On Sat, Dec 10, 2011 at 11:12 AM, Vo Minh Thu
2011/12/9 Stephen Tetley
: Geoffrey Mainland did significant work generating C with his GHC quasi quote extension. I'm not sure the status or availability of the code but there was a good Haskell Workshop paper describing it.
For the specific problem of OpenGL - as the package already exists I'm not sure a generative approach would actually pay its way
I believe it is the right approach, and the one used originally.
Whenever you will want to add appearing functionalities (from later OpenGL specs) or modify something (debugging facilities), having a generative approach will pay.
Actually, from the OpenGL spec files, there is a lot that can be done, not just OpenGL bindings.
As for the OP original question, I wonder why he wants to add comments in the generated code. That code should be a straightforward mapping to the original C API. No need to document it. Documentation would be good for higher-level bindings but not for one corresponding tightly to the specs files.
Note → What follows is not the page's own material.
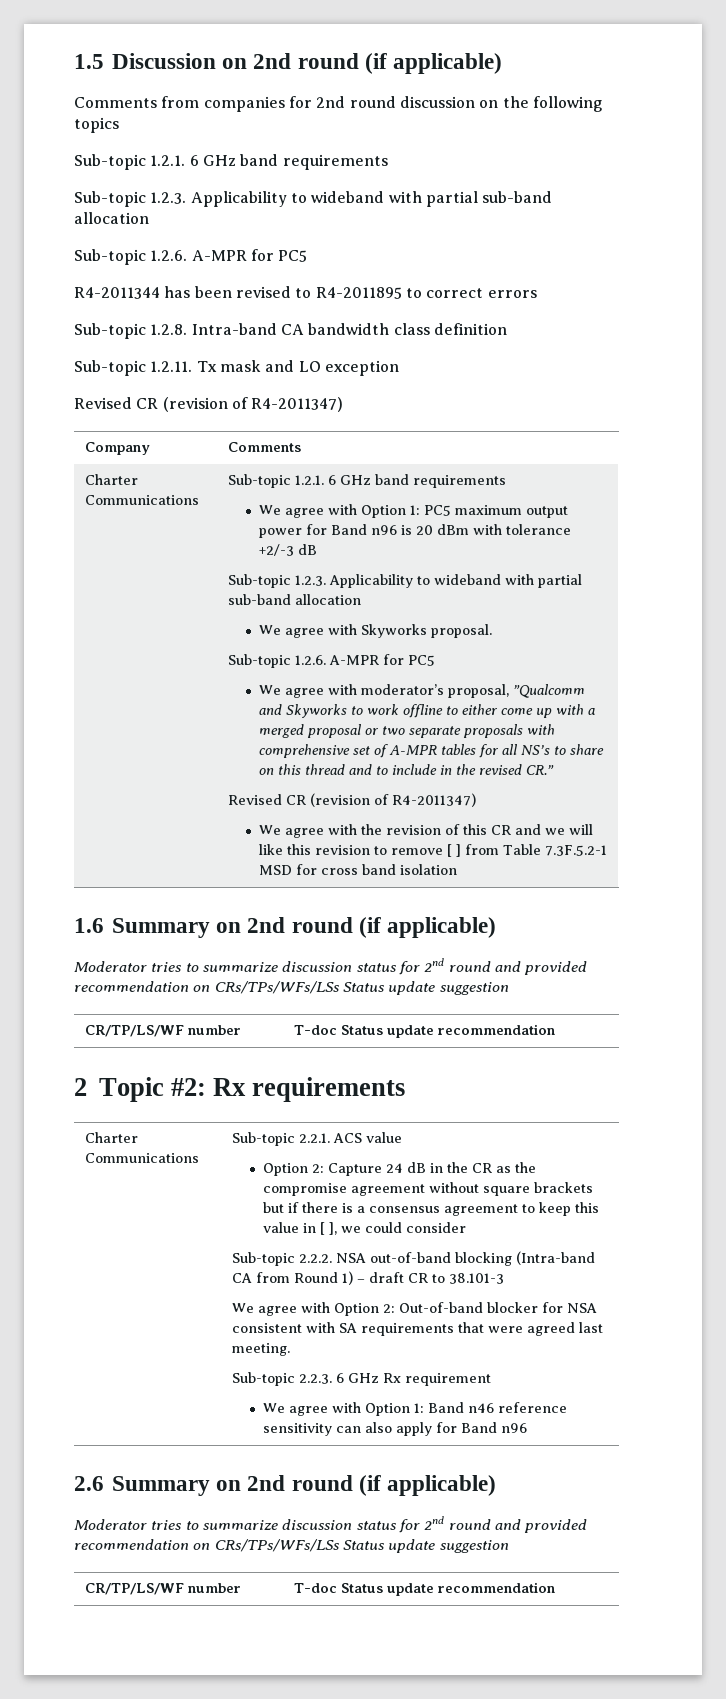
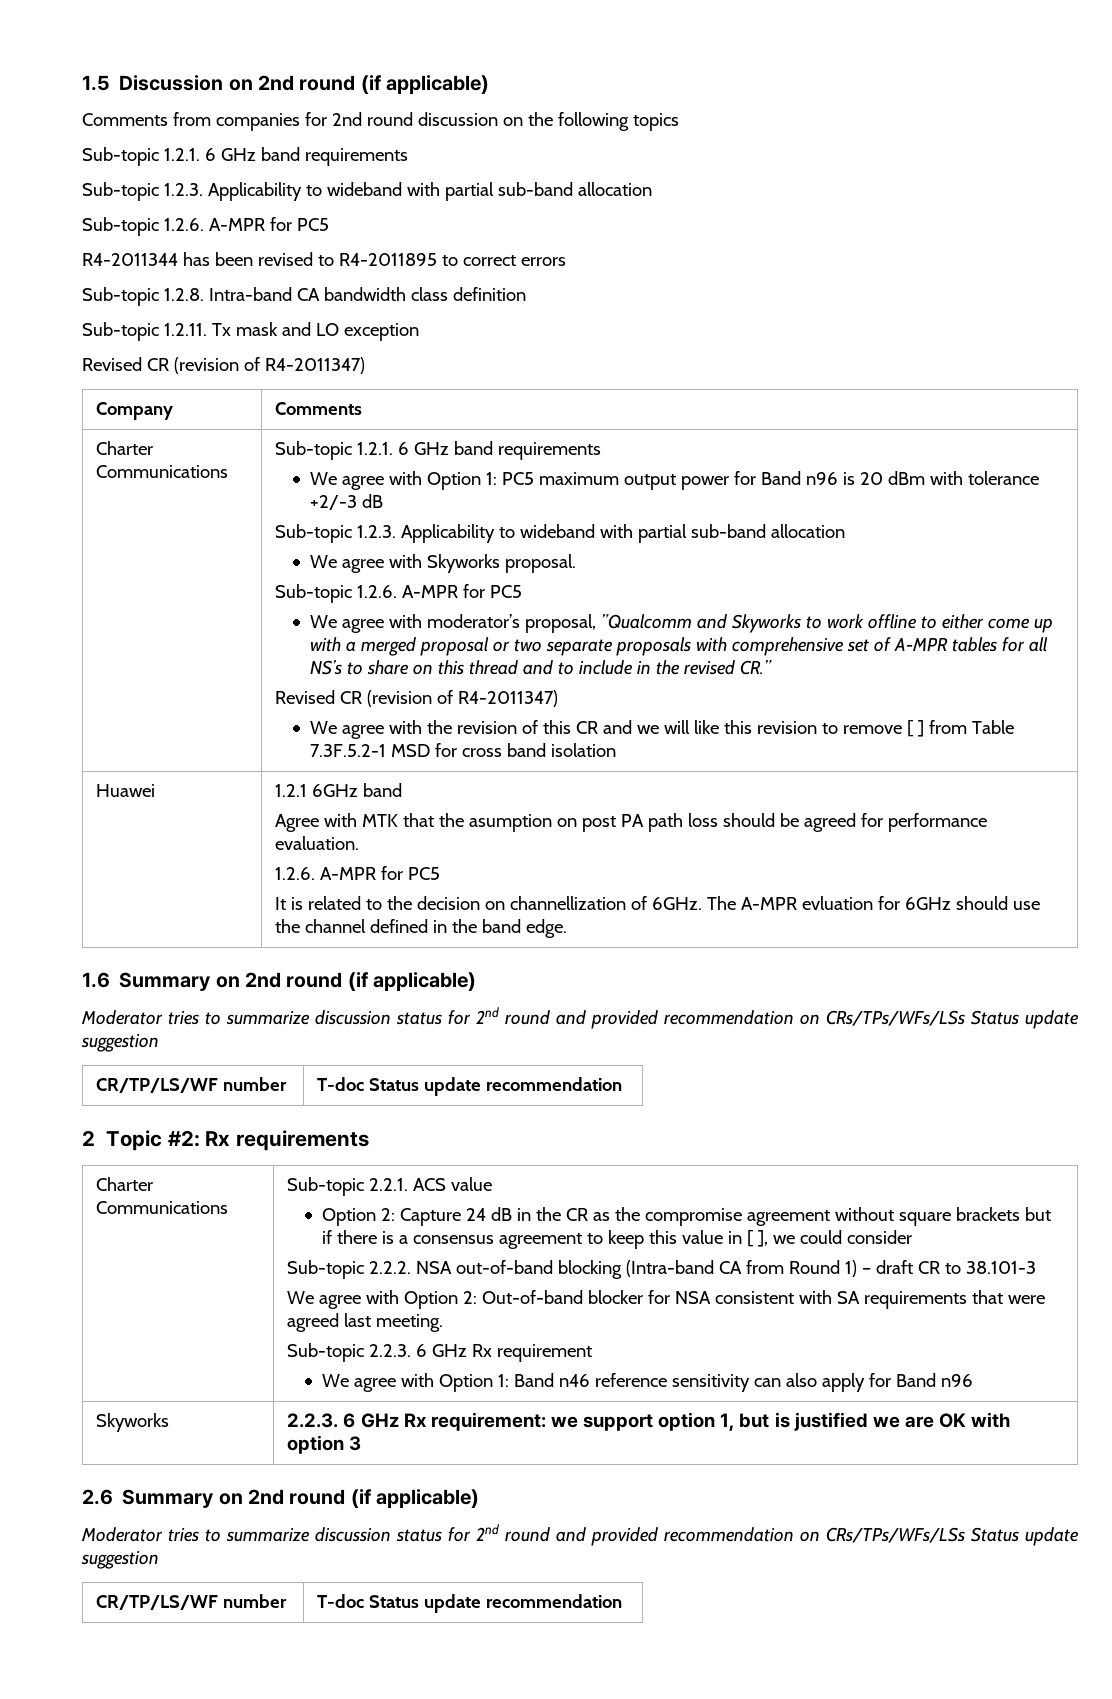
+ Huawei | 1.2.1 6GHz band
+ Agree with MTK that the asumption on post PA path loss should be agreed for performance evaluation.
+ 1.2.6. A-MPR for PC5
+ It is related to the decision on channellization of 6GHz. The A-MPR evluation for 6GHz should use the channel defined in the band edge.
+ Skyworks | 2.2.3. 6 GHz Rx requirement: we support option 1, but is justified we are OK with option 3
Of course some documentation about the used conventions and other generic properties of the bindings would be usefull, but I don't see any reason to generate documentation as part of the generated code.
Cheers, Thu
Indeed generating documentation for OpenGLRaw is not really a problem, it could be a nice feature to add a link to the OpenGL documentation for each imported function. Furthermore, the lack off good support for documentation makes it impossible to use haskell-src-exts to use documented haskell code and modify it without losing relevant documentation. The lack of CPP and antiquotation (as is pointed to by Geoff) are just examples of haskell-src-exts being non extenable. For reading and processing haskell is the rigid syntax structure no problem, as you only need valid haskell syntax. But when you try to add or modify the source this will turn into a real problem. The use of template haskell doesn't solve this, and in my opinion makes the problems even worse. Code generated by TH can't really be documented as there is no code yet, nor can it's source be read as simply as pure code. And last but not least it's not really portable.